▶ **Exercise details**
Images should be omitted while the rest of the data is duplicated exactly.

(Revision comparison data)
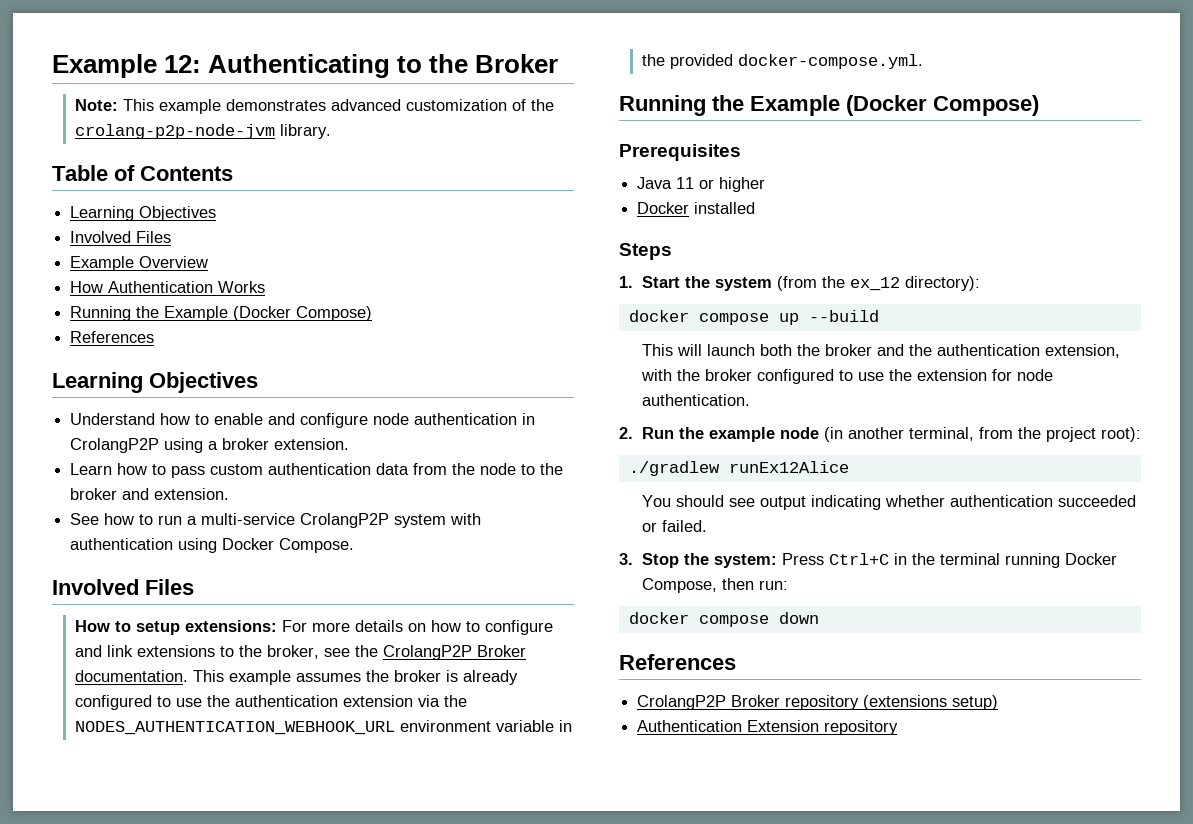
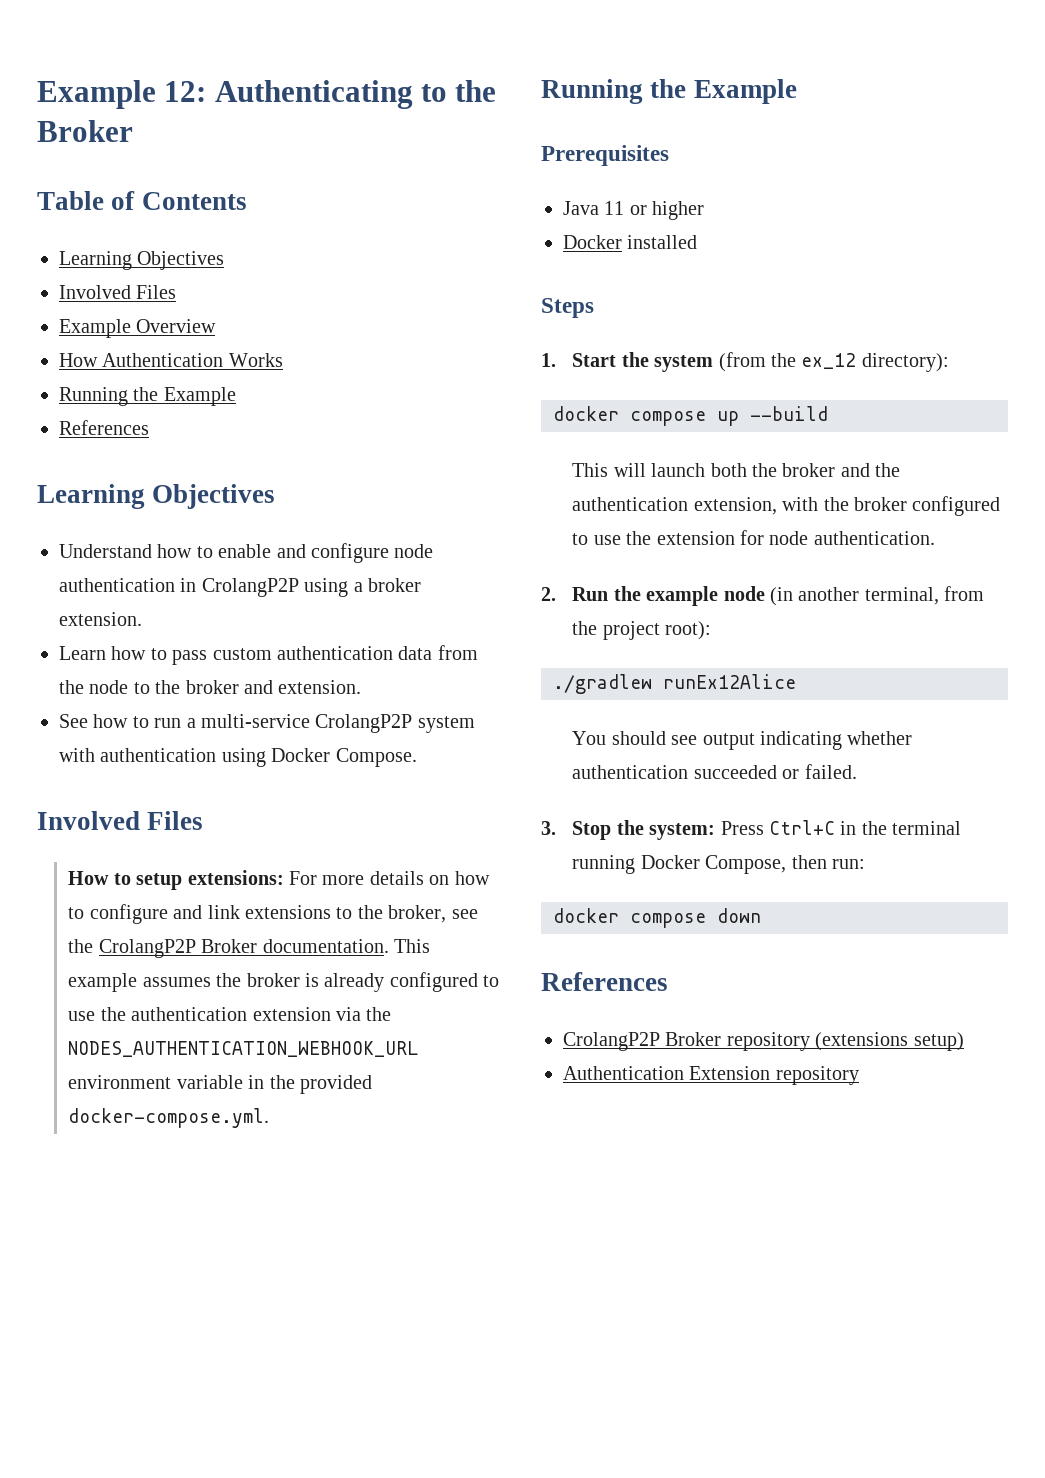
- Note: This example demonstrates advanced customization of the crolang-p2p-node-jvm library.
  How Authentication Works
- Running the Example (Docker Compose)
+ Running the Example
  This example assumes the broker is already configured to use the authentication extension via the NODES_AUTHENTICATION_WEBHOOK_URL environment variable in the provided docker-compose.yml.
- Running the Example (Docker Compose)
+ Running the Example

▶ **Result for this exercise**
- Note: This example demonstrates advanced customization of the crolang-p2p-node-jvm library.
  How Authentication Works
- Running the Example (Docker Compose)
+ Running the Example
  This example assumes the broker is already configured to use the authentication extension via the NODES_AUTHENTICATION_WEBHOOK_URL environment variable in the provided docker-compose.yml.
- Running the Example (Docker Compose)
+ Running the Example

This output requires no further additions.